In algebraic geometry, a smooth scheme over a field is a scheme which is well approximated by affine space near any point. Smoothness is one way of making precise the notion of a scheme with no singular points. A special case is the notion of a smooth variety over a field. Smooth schemes play the role in algebraic geometry of manifolds in topology.

== Definition ==

First, let X be an affine scheme of finite type over a field k. Equivalently, X has a closed immersion into affine space A^{n} over k for some natural number n. Then X is the closed subscheme defined by some equations g_{1} = 0, ..., g_{r} = 0, where each g_{i} is in the polynomial ring k[x_{1},..., x_{n}]. The affine scheme X is smooth of dimension m over k if X has dimension at least m in a neighborhood of each point, and the matrix of derivatives (∂g_{i}/∂x_{j}) has rank at least n−m everywhere on X. (It follows that X has dimension equal to m in a neighborhood of each point.) Smoothness is independent of the choice of immersion of X into affine space.

The condition on the matrix of derivatives is understood to mean that the closed subset of X where all (n−m) × (n − m) minors of the matrix of derivatives are zero is the empty set. Equivalently, the ideal in the polynomial ring generated by all g_{i} and all those minors is the whole polynomial ring.

In geometric terms, the matrix of derivatives (∂g_{i}/∂x_{j}) at a point p in X gives a linear map F^{n} → F^{r}, where F is the residue field of p. The kernel of this map is called the Zariski tangent space of X at p. Smoothness of X means that the dimension of the Zariski tangent space is equal to the dimension of X near each point; at a singular point, the Zariski tangent space would be bigger.

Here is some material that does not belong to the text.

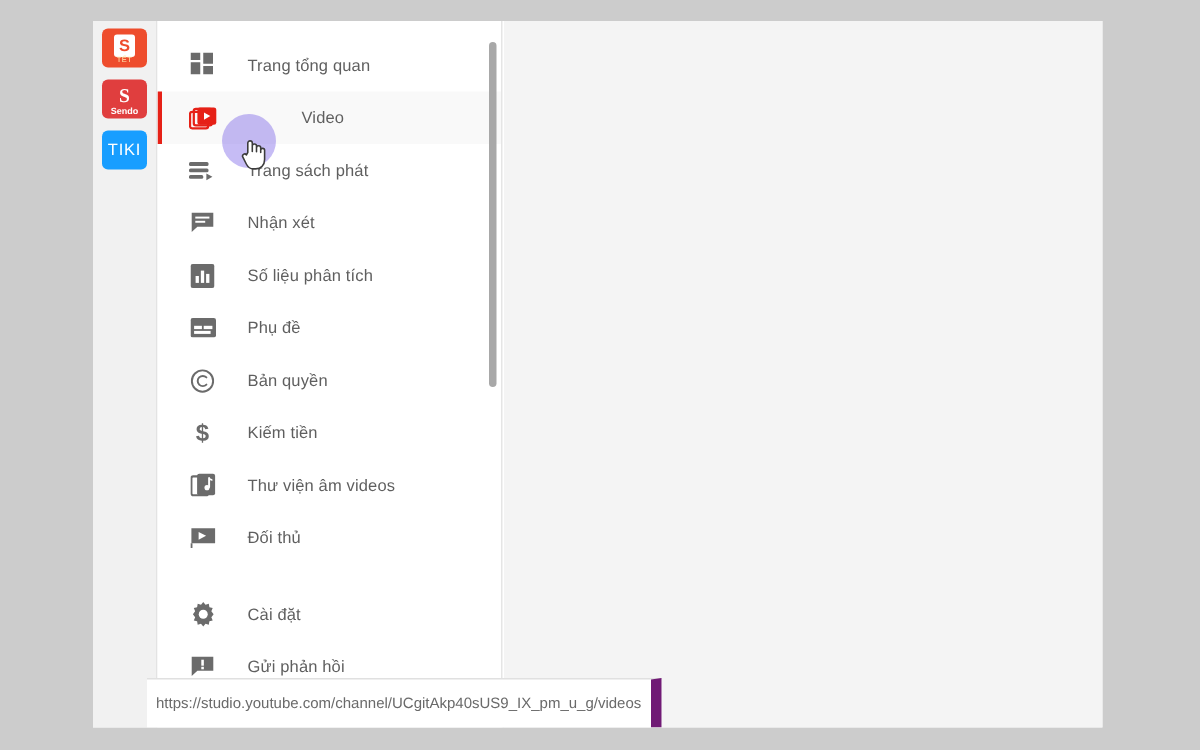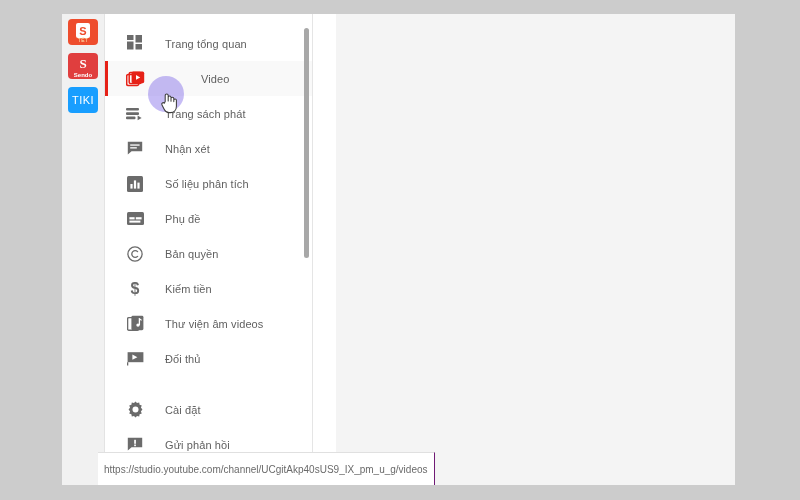"Trang tổng quan" #studio-drawer { width: 208px -> 230px }
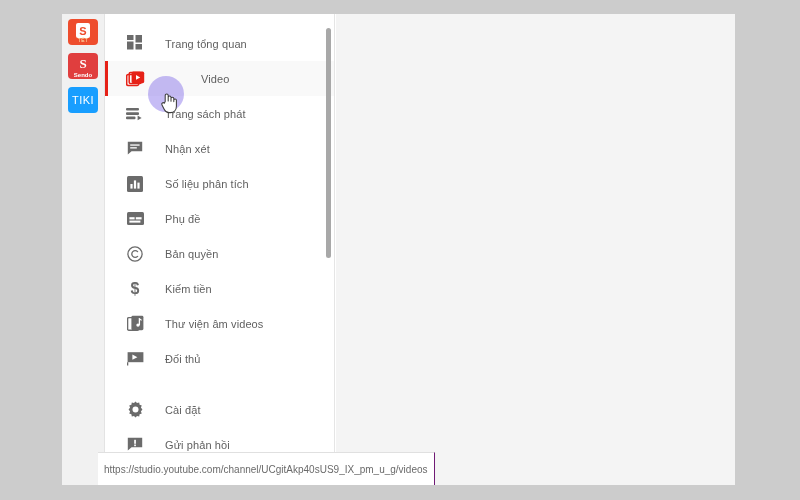"https://studio.youtube.com/channel/UCgit" #status-bar { border-right: 1px solid #701a75 -> 7px solid #701a75 }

More generally, a scheme X over a field k is smooth over k if each point of X has an open neighborhood which is a smooth affine scheme of some dimension over k. In particular, a smooth scheme over k is locally of finite type.

There is a more general notion of a smooth morphism of schemes, which is roughly a morphism with smooth fibers. In particular, a scheme X is smooth over a field k if and only if the morphism X → Spec k is smooth.

== Properties ==
A smooth scheme over a field is regular and hence normal. In particular, a smooth scheme over a field is reduced.

Define a variety over a field k to be an integral separated scheme of finite type over k. Then any smooth separated scheme of finite type over k is a finite disjoint union of smooth varieties over k.

For a smooth variety X over the complex numbers, the space X(C) of complex points of X is a complex manifold, using the classical (Euclidean) topology. Likewise, for a smooth variety X over the real numbers, the space X(R) of real points is a real manifold, possibly empty.

For any scheme X that is locally of finite type over a field k, there is a coherent sheaf Ω^{1} of differentials on X. The scheme X is smooth over k if and only if Ω^{1} is a vector bundle of rank equal to the dimension of X near each point. In that case, Ω^{1} is called the cotangent bundle of X. The tangent bundle of a smooth scheme over k can be defined as the dual bundle, TX = (Ω^{1})^{*}.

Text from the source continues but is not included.